‘Academic Research’ category
Take a look at a selection of our working papers, curated with care and made accessible to both researchers and our communities. Each one shares Pacific knowledge, creative storying, collective knowledge sharing and collaborative efforts to empower Pacific knowledge holders and voices.
Academic Category — PARC Working Paper Series
The Academic category of the Pacific Australia Research Centre (PARC) Working Paper Series provides a dedicated platform for Pacific pracademics, community researchers, early‑career scholars, and established academics to share developing research that contributes to Pacific-led knowledge creation. This category supports the dissemination of emergent ideas, conceptual explorations, raw discussion papers, preliminary findings, methodological reflections, and other early-stage research outputs that hold value for scholars working across the Pacific region and its diasporas.

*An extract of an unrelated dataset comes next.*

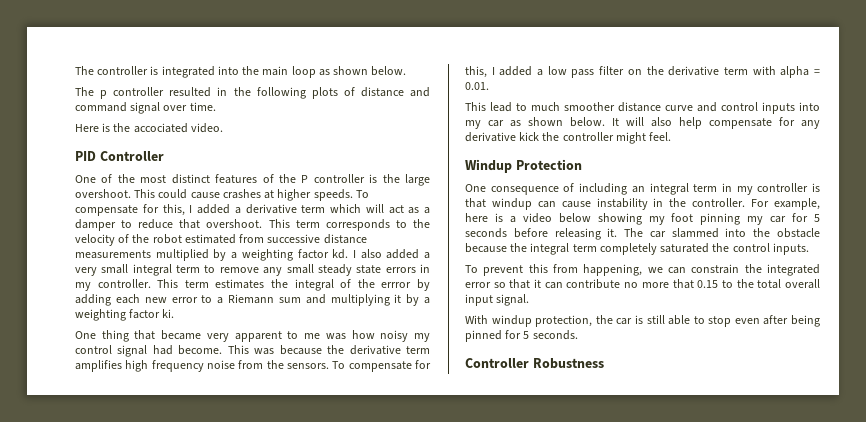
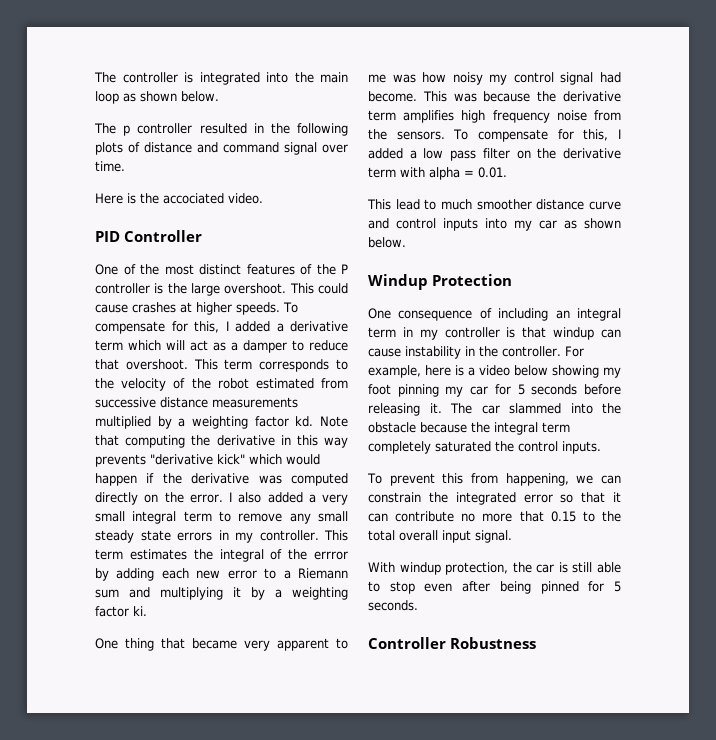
+ Note that computing the derivative in this way prevents "derivative kick" which would happen if the derivative was computed directly on the error.
- It will also help compensate for any derivative kick the controller might feel.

Academic papers published in this category prioritise Pacific health, wellbeing, migration, education, Indigenous methodologies, Pacific sense-making, and community-led research. Authors are encouraged to contribute work that strengthens Pacific voices, advances culturally grounded scholarship, and supports intergenerational wellbeing across Australia, Aotearoa New Zealand, and the wider Pacific
Academic Working Papers
Pasifika Mobilities: Pre- & Post-pandemic
Ruth (Lute) Faleolo
Pacific Islander families who move between Australia and New Zealand (the trans-Tasman region) do so for many connected reasons that support their overall wellbeing. For many Pasifika people, “home,” “family,” and “work” are not tied to just one place — they are shared across both countries.
Stories and surveys from Pasifika migrants (collected between 2015 and 2021) show that moving back and forth is often a collective decision, shaped by family needs, cultural responsibilities, and hopes for a better future.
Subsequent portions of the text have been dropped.